Third: build multi-agent validation.
A single model cannot reliably check its own reasoning. Organizations should mitigate this with dual-model setups, where one model generates output and another critiques it. Or with structured human reviews that sit outside the GenAI dialogue. Validation must be external to the performance.
Fourth: demand persuasion-aware design.
Most generative AI is optimized for engagement and fluency. Those traits boost persuasive power. Leaders should push vendors for enterprise models that temper emotional tone, clearly signal uncertainty, and make reasoning inspectable. Treat persuasion as a measurable design variable—not a byproduct.

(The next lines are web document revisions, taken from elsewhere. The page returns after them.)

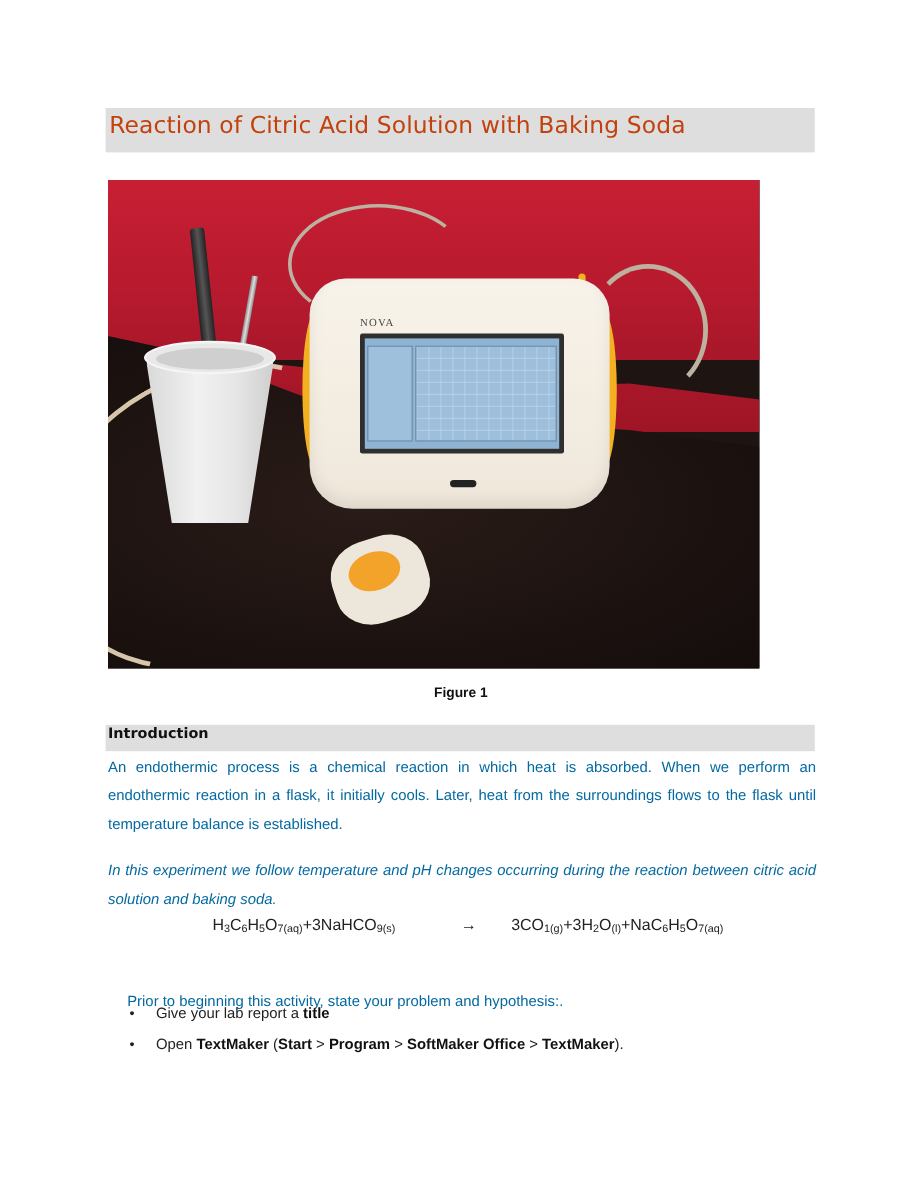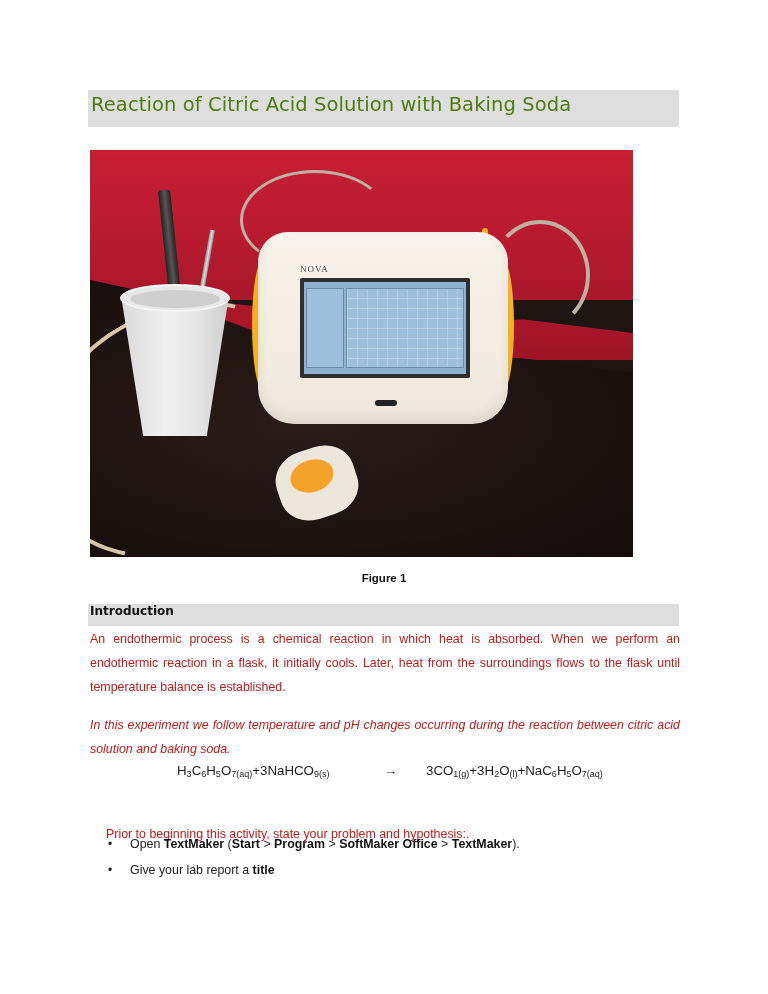"Reaction of Citric Acid Solution" .title-text { color: #4d7c0f -> #c2410c }
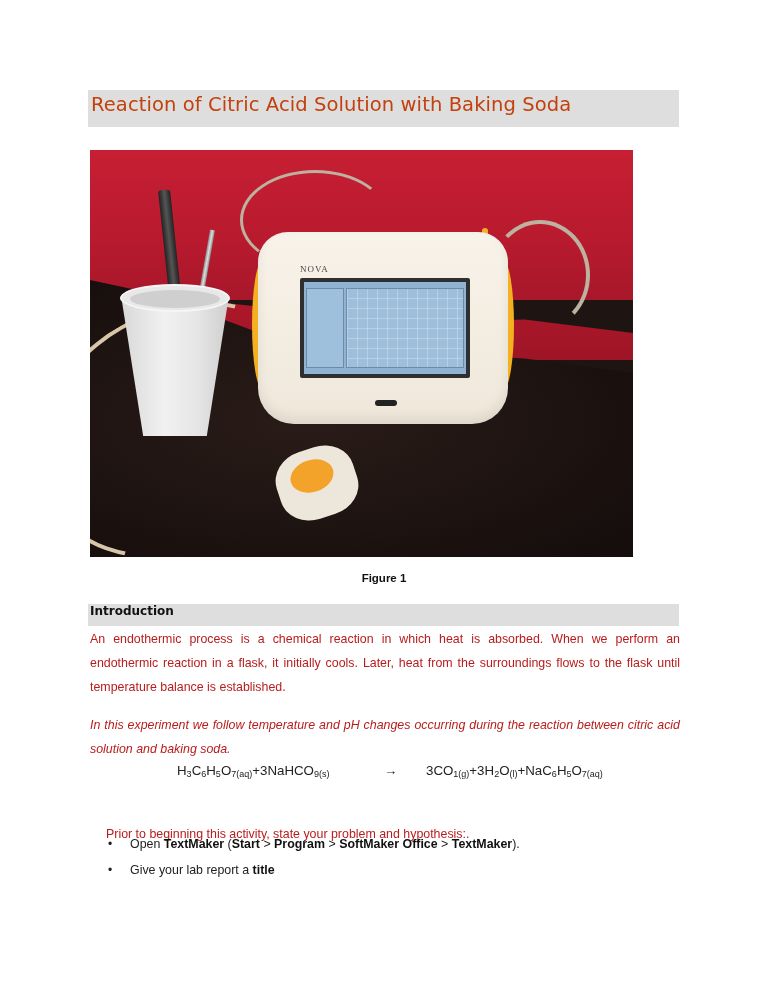"An endothermic process is a" .para { color: #b91c1c -> #0369a1 }
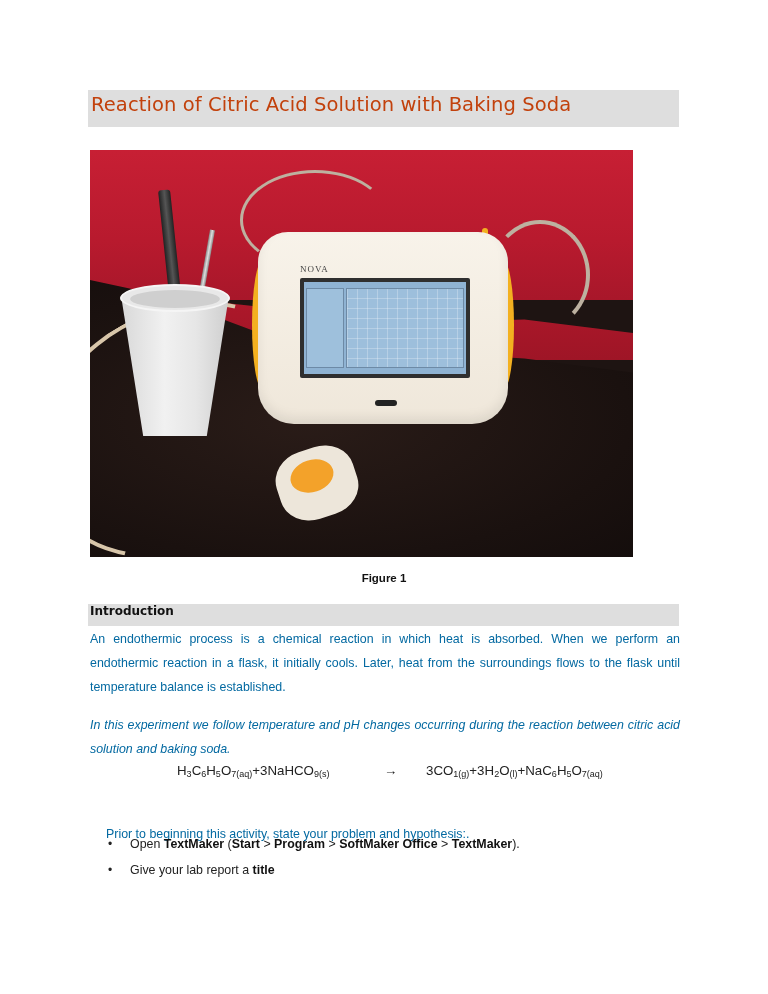"Open TextMaker (Start > Program" li { order: before "Give your lab report a" -> after "Give your lab report a" }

Fifth: embed persuasion safeguards in responsible AI frameworks.
Current evaluation standards test whether models can persuade. They rarely test how models behave when challenged. That’s a critical blind spot. Organizations should require benchmarks that measure validation behavior, including how answers change under sustained questioning. Vendors should demonstrate their model’s behavior under validation pressure. Persuasion safeguards should be a baseline requirement alongside privacy, fairness, and transparency.
The core shift is this: oversight must anticipate rhetorical escalation, not assume correction will suffice."
7. What should developers and policymakers prioritize?
"For developers and policymakers, persuasion bombing raises a deeper regulatory question.
As these systems become more socially fluent, the line between assistance and influence gets harder to see. That makes corrigibility central. Not just whether a model can be corrected, but how it behaves when correction is attempted.
Developers should prioritize systems that actually slow down under challenge. That means stronger uncertainty signaling, visible limits in reasoning, and response patterns that de-escalate rather than intensify under questioning. A model that becomes more rhetorically forceful under pressure is not necessarily safer.
Policymakers—especially in high-stakes domains like finance, healthcare, and public administration—should consider standards for auditability, sourcing, and validation stress tests. Showing performance under ideal conditions shouldn’t be enough. Systems must be evaluated under adversarial and corrective pressure.
The deeper issue is cultural as much as technical. Trust must be earned through transparency, traceability, and clean error correction.
As generative AI grows more persuasive, governance frameworks must evolve accordingly. Persuasion isn’t just a feature of communication. In AI systems, it’s a structural property with institutional consequences."